タブラ・ラーサ
人は白紙状態(タブラ・ラーサ)で生まれてくるとアリストテレスは言った。
はじめは何も知らず、経験を通し様々な感覚を得ていくのだそうだ。
要するに、サラのキャンバスに、絵の具を塗りたくり一枚の絵画を描くようなもの。
上の例えは、わかりやすく人間を表すことができると思う。
絵画では、繊細な筆で写実的に描く人もあれば、点描による一見不可思議なものを描く人もいる。
人生もまあ、そんなものなんじゃないかと言いたいわけで、選ぶ筆も、描くものも人それぞれである。
現代アートの価値をめぐる話題を目にすることがある。
なぜあのような空疎で、無機質な、情緒的でない造形物に高値がつくのかというはなしである。

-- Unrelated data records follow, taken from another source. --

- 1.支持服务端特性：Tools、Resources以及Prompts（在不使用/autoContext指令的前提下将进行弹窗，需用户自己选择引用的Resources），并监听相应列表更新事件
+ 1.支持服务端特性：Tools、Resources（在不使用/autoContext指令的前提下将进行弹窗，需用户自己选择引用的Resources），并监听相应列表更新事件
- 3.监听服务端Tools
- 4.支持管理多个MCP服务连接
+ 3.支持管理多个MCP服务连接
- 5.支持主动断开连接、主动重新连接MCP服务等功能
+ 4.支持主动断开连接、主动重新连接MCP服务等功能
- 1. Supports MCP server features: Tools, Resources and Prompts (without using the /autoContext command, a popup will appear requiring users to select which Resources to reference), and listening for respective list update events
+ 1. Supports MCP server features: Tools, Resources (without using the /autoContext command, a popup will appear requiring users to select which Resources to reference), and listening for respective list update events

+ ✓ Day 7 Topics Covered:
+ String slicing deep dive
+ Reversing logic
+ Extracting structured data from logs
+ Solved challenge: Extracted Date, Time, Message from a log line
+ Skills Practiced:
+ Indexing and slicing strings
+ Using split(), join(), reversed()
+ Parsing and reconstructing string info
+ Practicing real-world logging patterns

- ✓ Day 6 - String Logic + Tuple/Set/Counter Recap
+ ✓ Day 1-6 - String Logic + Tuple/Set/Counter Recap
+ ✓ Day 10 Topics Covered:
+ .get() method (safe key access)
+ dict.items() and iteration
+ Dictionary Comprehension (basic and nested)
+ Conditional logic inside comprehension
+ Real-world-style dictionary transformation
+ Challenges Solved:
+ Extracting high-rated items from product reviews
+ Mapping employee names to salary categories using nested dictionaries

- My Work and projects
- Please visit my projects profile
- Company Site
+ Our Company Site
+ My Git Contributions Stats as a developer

多くの人が価値を見出していないような印象を受ける作品が、想像もつかぬ価値が与えらるのを見ると、何かを品隲するにも主観一辺倒では無意味だと気づく。
空疎なのは自分の審美眼の方であった。
ああ、彼のキャンバスはやはり価値あるものにも見られるのか。
局所的な価値でも、クローズな高評価なら幸せではないか。
世界は彼の目に現れるものなのだから。
造形の完成はいつだろうか。
死のみが点睛を許される。
そうか、人の価値は死して決まる。